Weinstein and the double standard … meet Selena Zito … and the truth about NRA contributions

Here are my observations on the news of the day.

 THE DOUBLE STANDARD AGAIN – Viewers who still watch Saturday Night Live, could always count on the left-leaning writers to produce a negative sketch about a topical subject. HotAir.com reports, however, that there was no mention of the sexual abuse charges against the controversial movie mogul Harvey Weinstein. As I wrote in yesterday’s post, Weinstein was a big contributor to Democrat campaigns and was a bundler for Hillary Clinton’s 2016 campaign.

In addition, every late-night talk show host – Colbert, Kimmel, Noah, Fallon, Meyers, Maher – failed to crack a joke about Weinstein’s activities revealed on Thursday morning. They did, however, continue the push for better gun control.

Meet Selena Zito, a real journalist.

EVER HEAR OF SELENA ZITO? If you have come to this blog since Donald Trump’s victory in November 2016, probably not, unless you are one of those souls who searches the Internet for real journalism. I became interested in Zito during the presidential campaign, when her August 22, 2016 piece, “Stumped by Trump’s success? Take a drive outside US. Cities,” came to my attention.

“If you drive anywhere in Pennsylvania,” she wrote, “from the turnpike to the old US routes to the dirt roads connecting small towns like Hooversville with ‘bigger’ small towns like Somerset, you might conclude that Donald Trump is ahead in this state by double digits.” She wrote about counting 100 Trump signs in one small town, more than 100 in Ruffsdale. Meanwhile, she wrote of the television pundits droning on how badly Trump was losing in Pennsylvania.

Following Trump’s win, Hadas Gold, writing in Politico, told of Zito’s reporting on Trump in Pennsylvania, and how she was mocked by fellow reporters and social media trolls for her anecdotal reporting, including the one she wrote how Trump won over a bar full of undecideds and Democrats. “No one’s laughing at her now,” wrote Gold.

Back in Ruffsdale last month, Zito bylined a piece, “In this part of the US, people are rooting for Trump more than ever.” Nearly 100,000 voters in the state switched parties from Democrat to Republican. “(While) not approving of everything the president does doesn’t mean his voters have stopped supporting him,” says Zito, “(they) aren’t just changing party allegiance, they’re crystallizing a new identity; as common-sense Americans bound together against seemingly hostile liberals, who disdain their way of life.”
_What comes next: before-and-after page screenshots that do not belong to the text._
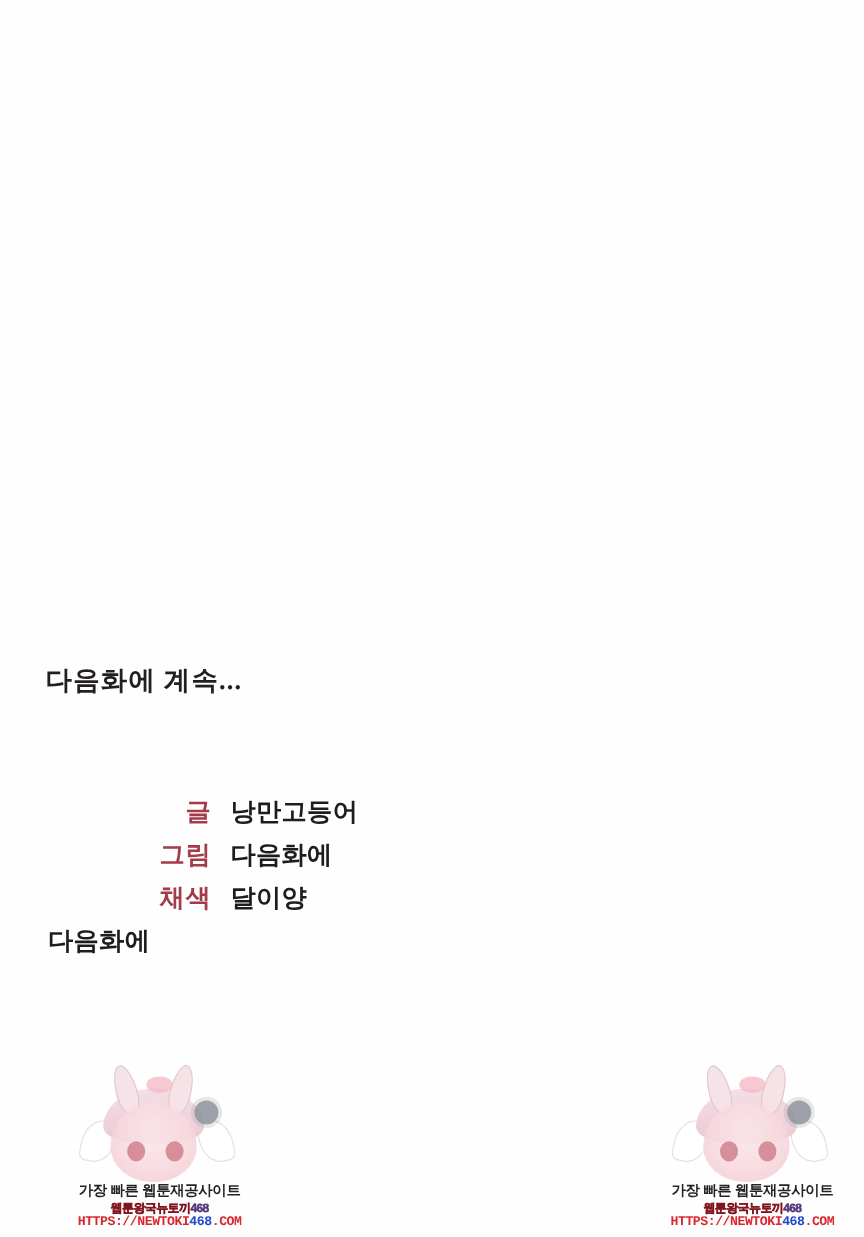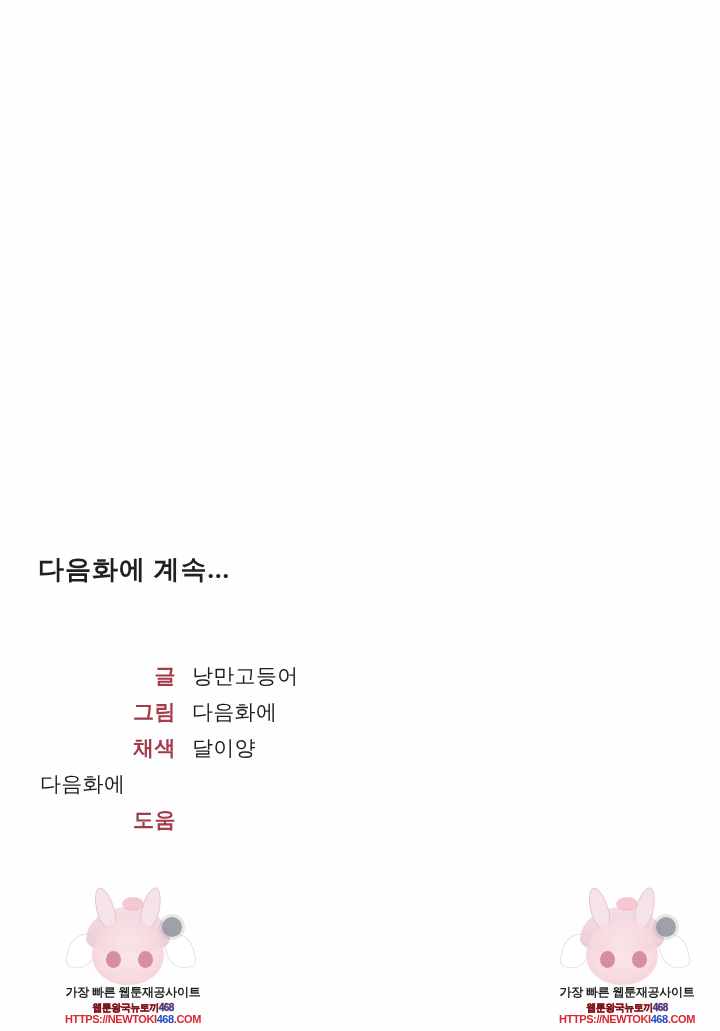"다음화에 계속..." .continued { font-size: 26px -> 22px }
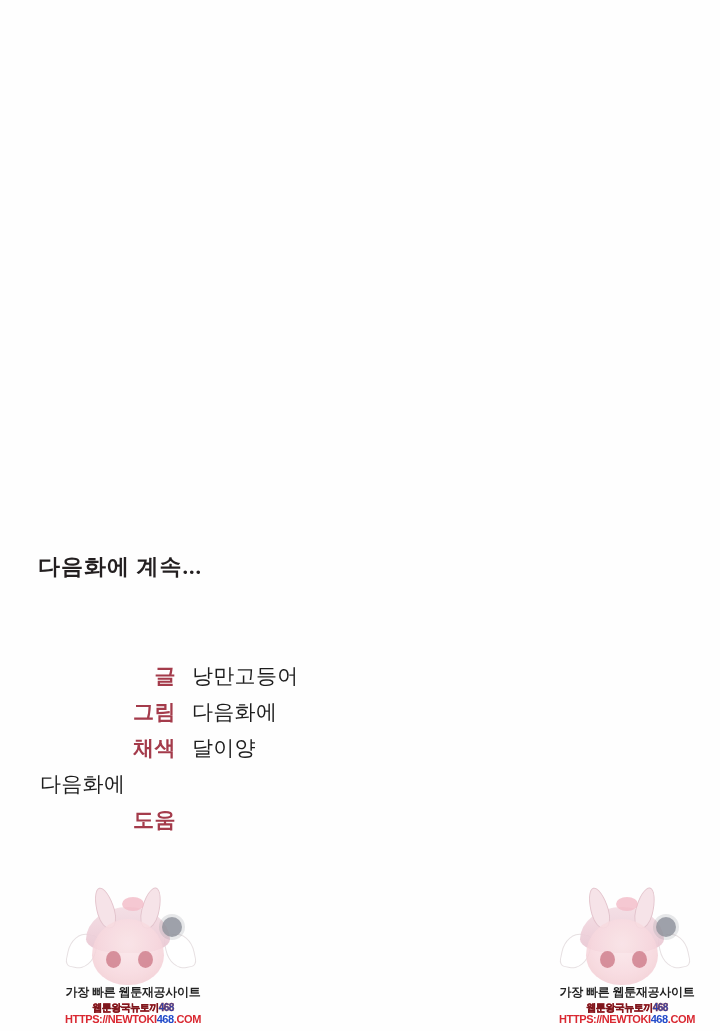"낭만고등어" .credit-name { font-weight: none -> bold }
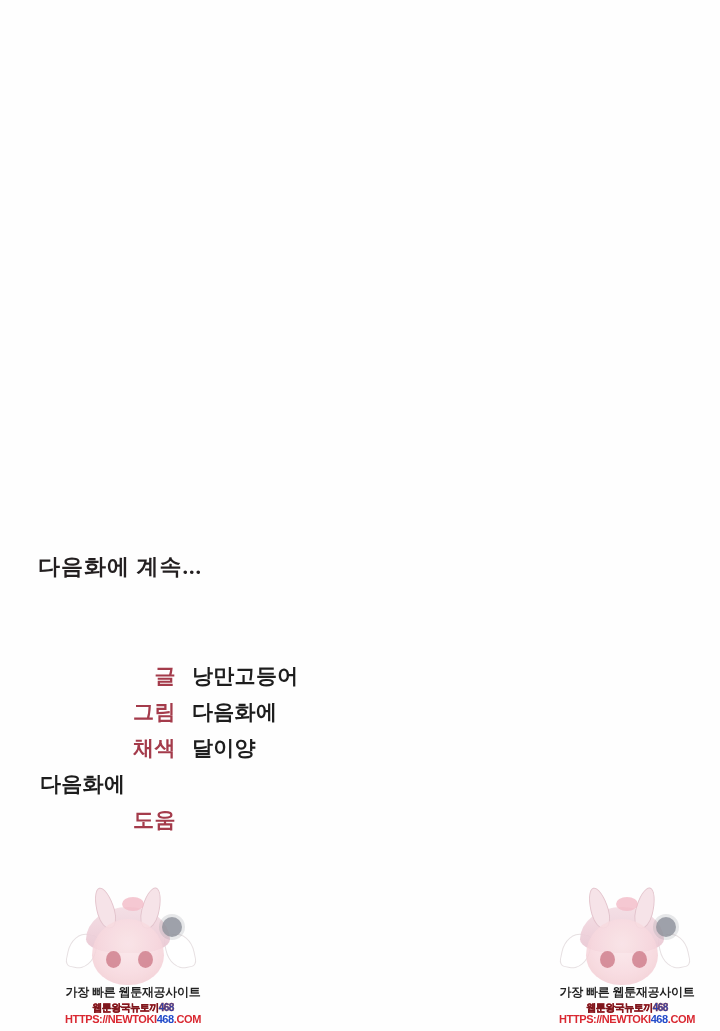"도움" div.credit-role { html: <div>도움</div> -> none }
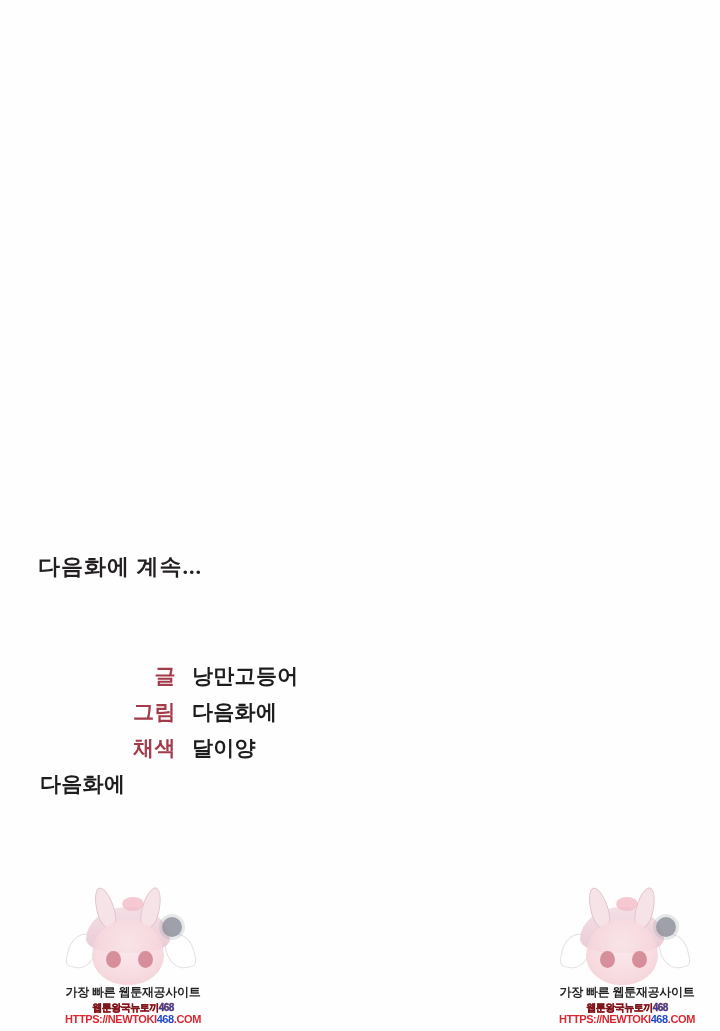"HTTPS://NEWTOKI468.COM" .wm-line3 { font-family: Liberation Sans, sans-serif -> Liberation Mono, monospace }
If you are interested in Zito’s latest piece datelined Erie, Pennsylvania, “This die-hard Democratic city is about to turn Republican,” click here.

IT’S TIME YOU READ THE OTHER SIDE of the story on those charges of the cozy relationship between Republicans and the National Rifle Association, and Jonah Goldberg’s piece in the N.Y. Post, “The true secret of the NRA’s success,” lays it out.

Jonah Goldberg reveals the truth about NRA money. (quotesgram.com)

While The New York Times and The Washington Post have chronicled how much money the NRA has given to Republican congressman; $3,533,294 since 1998, according the Post, Goldberg reports.

“Op-ed pages have been suffused with claims that the NRA has bought Republicans with blood money, stiffing the popular will and thwarting democracy in the process. There’s just one problem: It’s not true,” writes Goldberg.

Admitting that the NRA has given a good amount of money to Republican politicians, and quite a few Democrats, too, Goldberg asserts that “the NRA is a bit player” in Washington.

While the Post makes a big deal over the NRA’s $3.5 million in donations over nearly 20 years, Goldberg notes that the legal profession contributed $207 million in 2016 alone. Anti-global warming activist Tom Seyer gave $90 million, all to Democrats.

Goldberg concedes that NRA-related PACs bundle additional cash, but it’s still “a fraction of what big labor and the trial lawyers pony up.”

“The simple reality is that the NRA doesn’t need to spend a lot of money convincing politicians to protect gun rights,” says Goldberg, “All it needs to do is spend a little money on clarifying that a great many of those politician’s constituents care deeply about gun rights.”

Four out of ten Americans have a gun their household, according to Pew Research, and 73 percent of the owners say they cannot imagine not owning one.